The other day I gave a farewell hug to my warm, wise and tiny friend Cari, and as I drove off, it occurred to me that, unlike her, no one will refer to me as “a little slip of a thing.” Ever. I was sad for a moment, and then I thought, you know, you get to a point in life when you’ve taken certain paths and made certain decisions, and are fine with the fact that not every door is open to you any more. When you’re you’re young, the world is a smorgasbord of potential. At least, to those of us who are Swedes. But hugging Cari got me thinking about the paths I have not taken.
In case you’re pre-readying my obituary, here are five things I can guarantee you will never be said about me when I’ve departed:
1) She was a little slip of a thing. No matter how thin I am, or how many inches I recede with age, just not going to happen. Squarely average will be the final stop.
2) She had an iconic sense of style. Makes me chortle, just typing it in. If it goes with black knit pants, I’m there.
3) She was a writer’s writer. Again, no. I’m pretty sure I’m a reader’s writer. Which is to say, a storyteller rather than a wordsmith.
4) She was neat as a pin. As exhibit A, here is my desk. I only show you because it’s recently been straightened.My daughter seems to have gotten this gene. I still remember how, when she was in fifth grade, her teacher stood in front of her cubby and told us with some sorrow that “being neat doesn’t seem to be one of her core values.” And I’m right there with her. (Although her tack trunk is exemplary. We can do it when it’s necessary and/or prized by people in the outside world.) But I can usually put my hands on anything I need. Somehow, though, not being a desk minimalist gives permission to my inner world to be creative and crammed with possibility. Is that weird?
5) She can turn a dime into a dollar. Nope. But I could have about as much fun with the dime as is legally allowed.
And, for bonus points: She was way cooler than her musician brother. Don’t even try.
This, of course, gave rise to the other side of the sentiment: what would I most like people to say about me when I’m gone? What am I working towards on a daily basis (whether I achieve it or not)?
1) She saw the best in people and helped them to see the best in themselves.

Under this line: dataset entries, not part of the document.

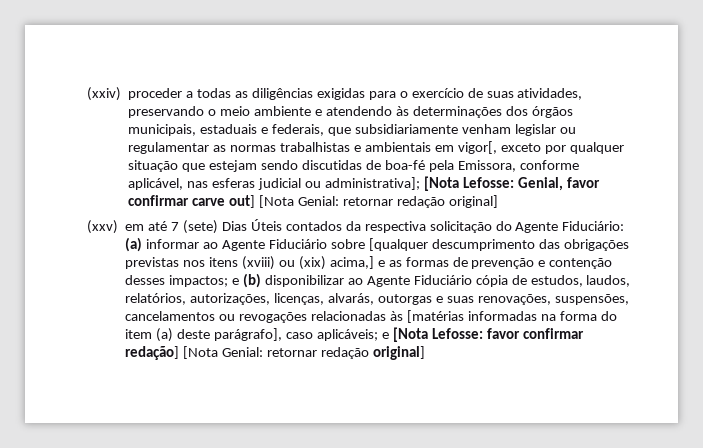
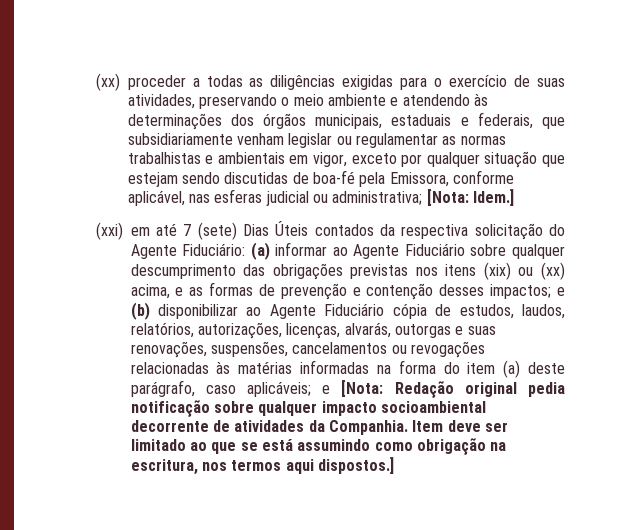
- (xxiv) proceder a todas as diligências exigidas para o exercício de suas atividades, preservando o meio ambiente e atendendo às determinações dos órgãos municipais, estaduais e federais, que subsidiariamente venham legislar ou regulamentar as normas trabalhistas e ambientais em vigor[, exceto por qualquer situação que estejam sendo discutidas de boa-fé pela Emissora, conforme aplicável, nas esferas judicial ou administrativa]; [Nota Lefosse: Genial, favor confirmar carve out] [Nota Genial: retornar redação original]
- (xxv) em até 7 (sete) Dias Úteis contados da respectiva solicitação do Agente Fiduciário:
+ (xx) proceder a todas as diligências exigidas para o exercício de suas atividades, preservando o meio ambiente e atendendo às determinações dos órgãos municipais, estaduais e federais, que subsidiariamente venham legislar ou regulamentar as normas trabalhistas e ambientais em vigor, exceto por qualquer situação que estejam sendo discutidas de boa-fé pela Emissora, conforme aplicável, nas esferas judicial ou administrativa; [Nota: Idem.]
+ (xxi) em até 7 (sete) Dias Úteis contados da respectiva solicitação do Agente Fiduciário:
- (a) informar ao Agente Fiduciário sobre [qualquer descumprimento das obrigações previstas nos itens (xviii) ou (xix) acima,] e as formas de prevenção e contenção desses impactos;
+ (a) informar ao Agente Fiduciário sobre qualquer descumprimento das obrigações previstas nos itens (xix) ou (xx) acima, e as formas de prevenção e contenção desses impactos;
- e (b) disponibilizar ao Agente Fiduciário cópia de estudos, laudos, relatórios, autorizações, licenças, alvarás, outorgas e suas renovações, suspensões, cancelamentos ou revogações relacionadas às [matérias informadas na forma do item (a) deste parágrafo], caso aplicáveis;
+ e (b) disponibilizar ao Agente Fiduciário cópia de estudos, laudos, relatórios, autorizações, licenças, alvarás, outorgas e suas renovações, suspensões, cancelamentos ou revogações relacionadas às matérias informadas na forma do item (a) deste parágrafo, caso aplicáveis;
- e [Nota Lefosse: favor confirmar redação] [Nota Genial: retornar redação original]
+ e [Nota: Redação original pedia notificação sobre qualquer impacto socioambiental decorrente de atividades da Companhia. Item deve ser limitado ao que se está assumindo como obrigação na escritura, nos termos aqui dispostos.]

2) She contributed to an extraordinary family and group of friends.
3) She liked her faith the same way she liked her fictional heroes: dangerous.
4) She loved life and appreciated every day.
5) She thought, and taught, that having adventures was more important than having things.
And, for bonus points: She loved this life, but couldn’t wait to move on to what was next!
So that’s what I know folks won’t say; and what I’m working towards.
What would they actually say?
Well, I guess that’s for you to tell me!